(RECORD EXCERPTS Opens)

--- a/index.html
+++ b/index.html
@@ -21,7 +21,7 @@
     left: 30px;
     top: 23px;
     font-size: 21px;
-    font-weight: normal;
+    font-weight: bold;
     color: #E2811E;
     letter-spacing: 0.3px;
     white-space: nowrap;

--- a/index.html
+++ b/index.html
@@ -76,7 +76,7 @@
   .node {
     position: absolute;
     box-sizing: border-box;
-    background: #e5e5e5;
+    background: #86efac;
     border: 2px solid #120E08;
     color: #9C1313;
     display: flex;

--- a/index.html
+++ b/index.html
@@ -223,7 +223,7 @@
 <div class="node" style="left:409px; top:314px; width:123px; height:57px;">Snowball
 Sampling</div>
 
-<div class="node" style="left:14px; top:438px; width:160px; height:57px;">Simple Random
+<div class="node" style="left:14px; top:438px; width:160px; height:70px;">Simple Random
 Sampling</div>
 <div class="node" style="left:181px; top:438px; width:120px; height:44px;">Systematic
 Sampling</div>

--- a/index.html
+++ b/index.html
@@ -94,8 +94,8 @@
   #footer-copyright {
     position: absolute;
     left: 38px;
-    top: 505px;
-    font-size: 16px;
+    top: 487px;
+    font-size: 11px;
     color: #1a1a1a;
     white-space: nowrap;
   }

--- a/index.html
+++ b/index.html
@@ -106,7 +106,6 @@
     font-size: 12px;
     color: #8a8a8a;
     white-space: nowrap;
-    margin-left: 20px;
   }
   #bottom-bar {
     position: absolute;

(RECORD EXCERPTS Closes)
(RECORD EXCERPTS Opens)

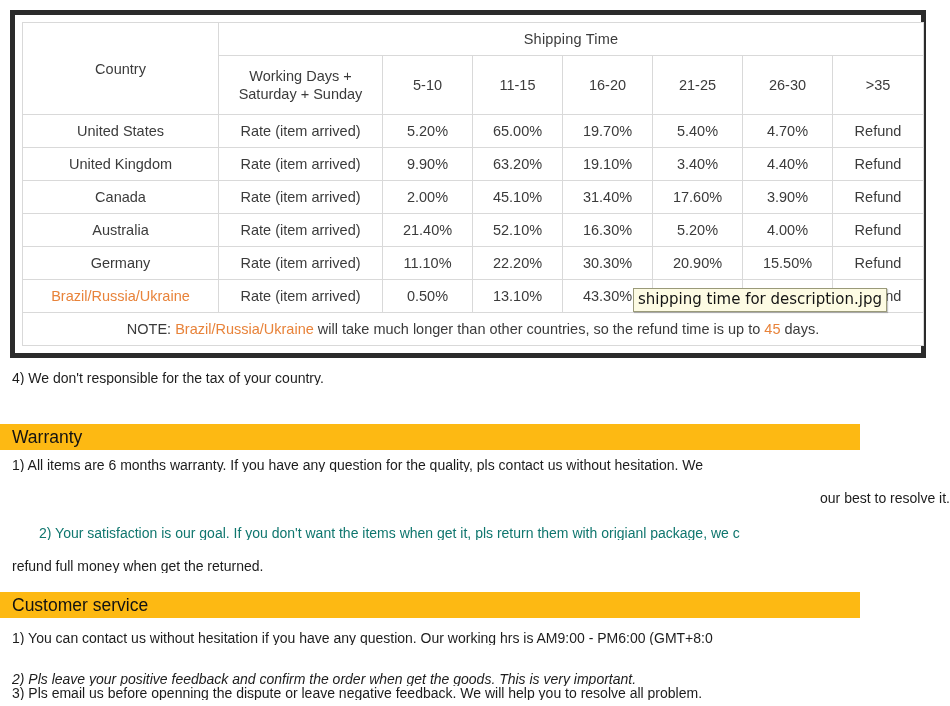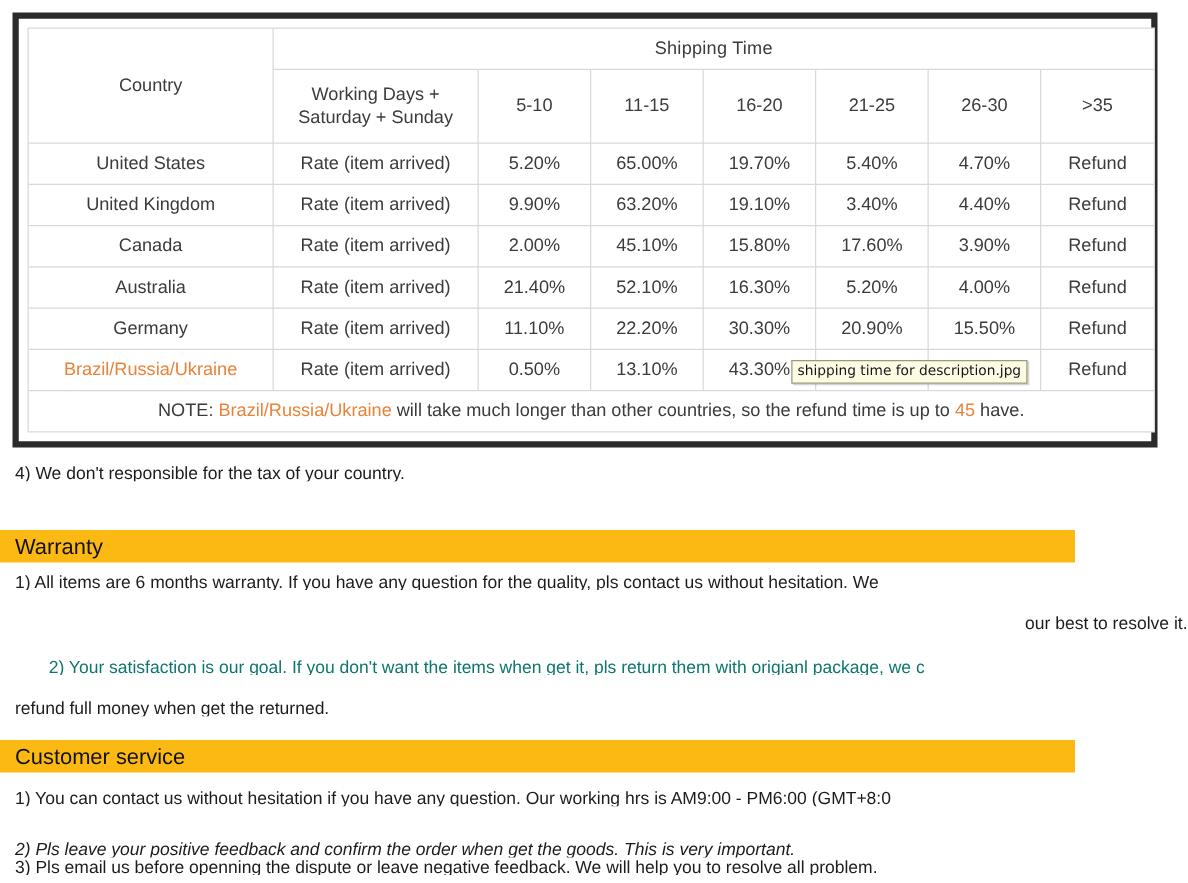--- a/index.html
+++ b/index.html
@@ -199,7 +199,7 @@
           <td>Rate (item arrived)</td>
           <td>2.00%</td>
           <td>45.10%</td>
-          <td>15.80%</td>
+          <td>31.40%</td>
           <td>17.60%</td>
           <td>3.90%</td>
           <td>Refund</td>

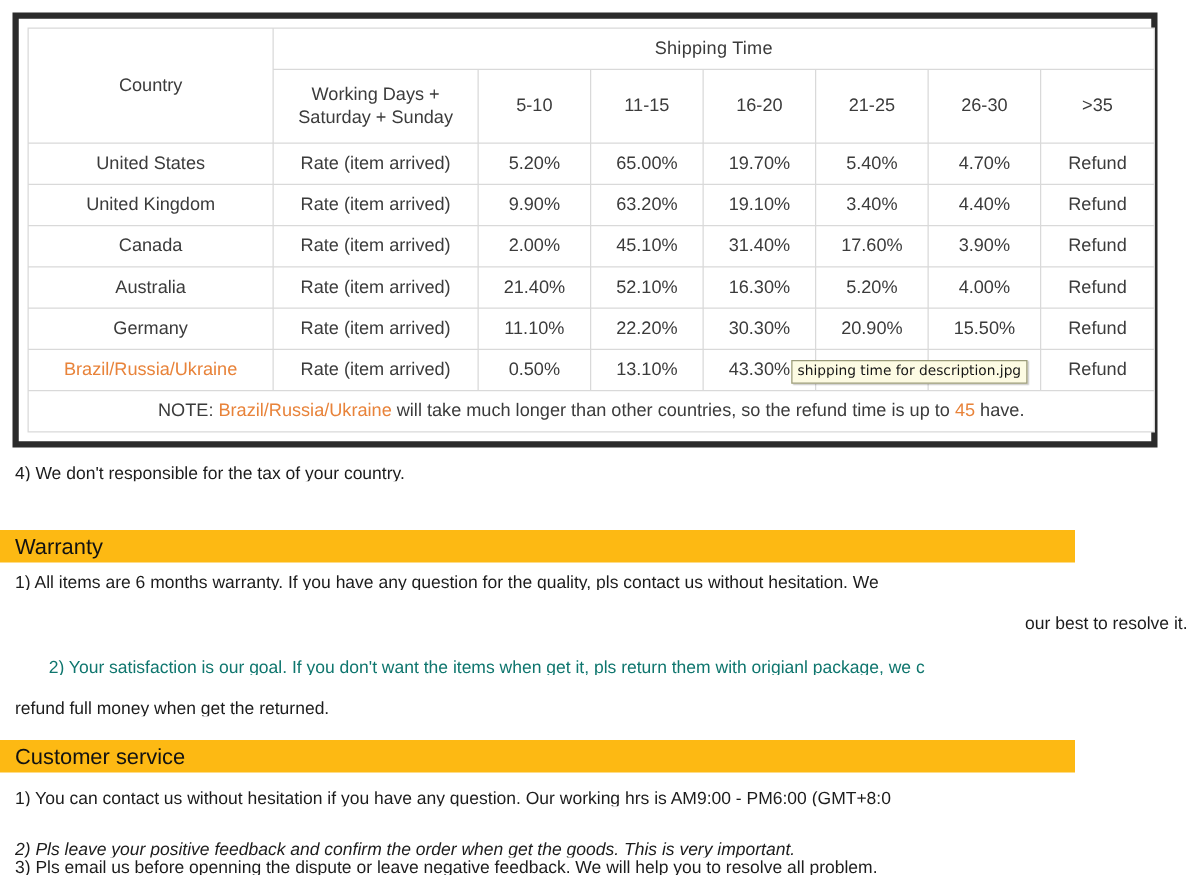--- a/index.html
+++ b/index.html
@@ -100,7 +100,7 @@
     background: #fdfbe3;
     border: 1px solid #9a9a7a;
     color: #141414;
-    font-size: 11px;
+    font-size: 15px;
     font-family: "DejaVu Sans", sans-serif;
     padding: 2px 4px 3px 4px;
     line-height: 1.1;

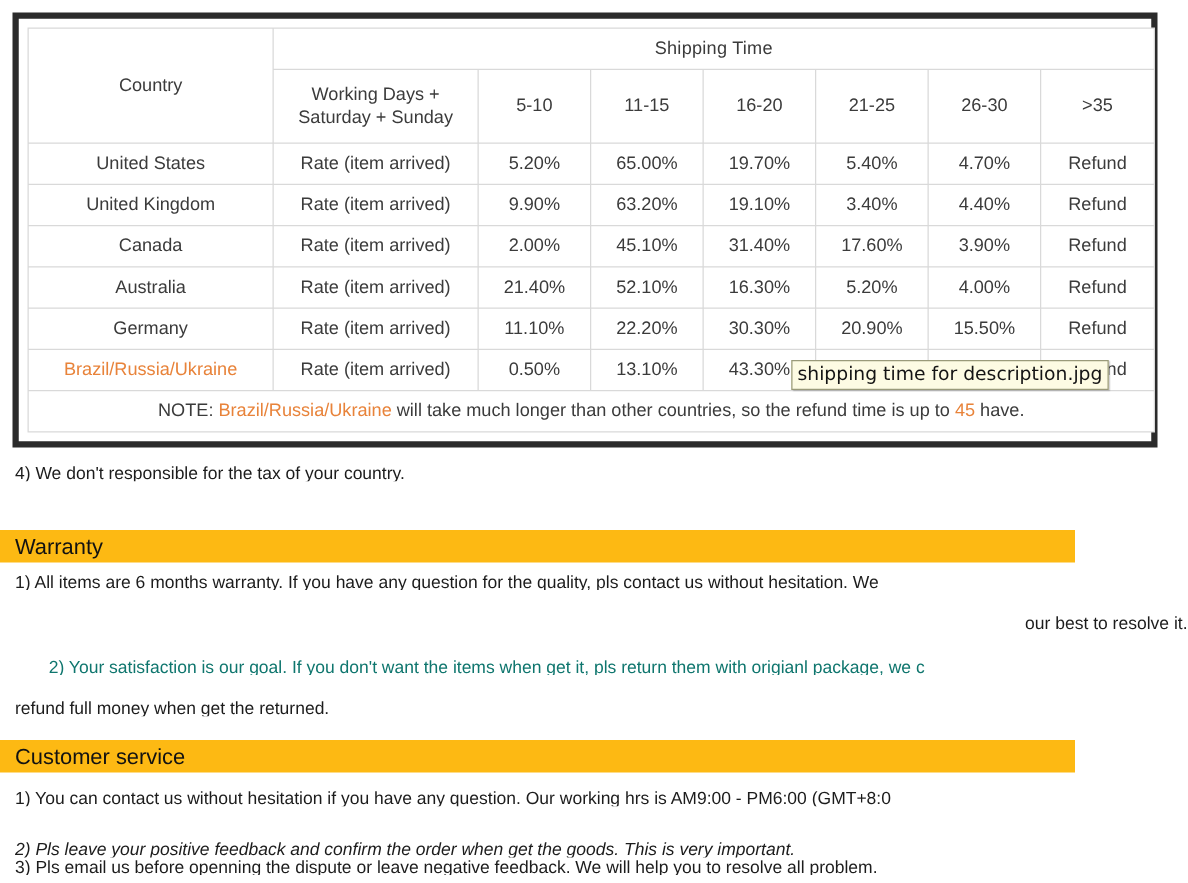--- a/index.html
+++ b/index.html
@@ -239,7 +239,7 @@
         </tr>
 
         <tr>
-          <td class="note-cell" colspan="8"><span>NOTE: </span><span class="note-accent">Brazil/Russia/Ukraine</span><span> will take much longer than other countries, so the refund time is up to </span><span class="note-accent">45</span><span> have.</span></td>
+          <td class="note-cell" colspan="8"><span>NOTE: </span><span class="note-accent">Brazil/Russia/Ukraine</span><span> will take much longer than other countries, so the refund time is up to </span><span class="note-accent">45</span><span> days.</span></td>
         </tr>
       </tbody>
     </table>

(RECORD EXCERPTS Closes)

- **EXERCISE REQUIREMENTS**
Identify the lines of the entries containing the string "span". Copy each such line.

- **RESULT FOR THIS EXERCISE**
-          <td class="note-cell" colspan="8"><span>NOTE: </span><span class="note-accent">Brazil/Russia/Ukraine</span><span> will take much longer than other countries, so the refund time is up to </span><span class="note-accent">45</span><span> have.</span></td>
+          <td class="note-cell" colspan="8"><span>NOTE: </span><span class="note-accent">Brazil/Russia/Ukraine</span><span> will take much longer than other countries, so the refund time is up to </span><span class="note-accent">45</span><span> days.</span></td>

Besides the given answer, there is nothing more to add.